Benché nella loro lavorazione i pastelli di Staude risultino più trasparenti di quelli del tardo Degas ed egli vi fosse guidato da una concezione diversa della forma, anche per Staude resta determinante l’ideale di condensazione pittorica che nasce dall’aggregazione e dall’intersezione di un tratteggio alternativamente verticale o orizzontale. Il tratto del pastello, a differenza dei colori a olio o dell’acrilico, permette all’artista di abbinare un massimo di complessità e mobilità cromatica alla compiutezza formale e, se necessario, a una moderazione o anche a un potenziamento nella scelta dei colori. Un pastello, come per esempio sopra Venezia sotto la pioggia, che in un primo momento appare trattenuto nei colori, si dimostra un cosmo di colori quasi virtuali in cui le più varie tonalità – arancione, rosa salmone, grigio con azzurro, verde con blu turchino, viola – si combinano in varianti diverse, ma senza mai destare l’impressione del colorato. Alle volte, quando si tratta di evocare compiute traiettorie cromatiche di grande luminosità, Staude è capace anche di utilizzare i gessetti nella loro intera gamma di colori. Si veda: La casetta bianca (Roma) e Campo San Barnaba (Venezia).

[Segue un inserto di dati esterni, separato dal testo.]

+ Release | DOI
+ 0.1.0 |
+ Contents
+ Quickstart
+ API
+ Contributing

Nell’emancipazione del colore, nell’ardimento delle combinazioni cromatiche delle opere tarde sta uno dei motivi della modernità di Staude. La sua ricca opera di pastelli, che comprende sia paesaggi e vedute urbane, che figure e ritratti, si inserisce senza dubbio tra le più importanti di questo genere nel Novecento.

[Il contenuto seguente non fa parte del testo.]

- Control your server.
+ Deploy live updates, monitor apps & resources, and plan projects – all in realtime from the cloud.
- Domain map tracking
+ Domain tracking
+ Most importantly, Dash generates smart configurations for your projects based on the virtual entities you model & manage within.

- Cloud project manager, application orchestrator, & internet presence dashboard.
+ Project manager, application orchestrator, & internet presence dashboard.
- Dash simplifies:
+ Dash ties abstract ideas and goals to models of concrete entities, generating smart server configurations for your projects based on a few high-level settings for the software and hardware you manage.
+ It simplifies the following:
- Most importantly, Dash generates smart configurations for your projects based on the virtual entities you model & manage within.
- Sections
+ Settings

Ritratto e figure hanno un posto importante nell’opera di Staude. In accordo con le sue premesse classiche, la figura e il viso dell’uomo restano per lui tra i soggetti più importanti dell’arte figurativa. Si tratta di premesse che impongono determinati limiti alla libertà artistica e al libero impiego del colore, se non altro per la necessità di produrre un ritratto fedele alle fattezze del soggetto.
Nei ritratti e nelle figure di Staude si nota spesso una tendenza all’isolamento scultoreo, dovuta probabilmente a una inclinazione personale ma anche all’influsso dello scultore Ludwig Kasper. Il Giovane con cocomeri per esempio, con tutta la bellezza del colore, è di una immobilità, di una solitudine e riservatezza tipiche di una statua. Questo vale anche per L’uomo col bastone, in cui prima di tutto riconosciamo una eco degli affreschi di Piero della Francesca ad Arezzo, ma trasposti al contemporaneo. Talvolta, evidentemente sulla scia di Cézanne, egli arriva a sfiorare il passaggio a un’assenza totale di espressione e all’oggettivazione. Merita particolare attenzione la figura dello Spazzacamino, che fa parte della collezione di Palazzo Pitti. Esso presenta ai nostri occhi una specie di gigante trasognato ed è dipinto con grande precisione, in quella trasparenza della tecnica pittorica che ha caratterizzato gli esordi di Staude.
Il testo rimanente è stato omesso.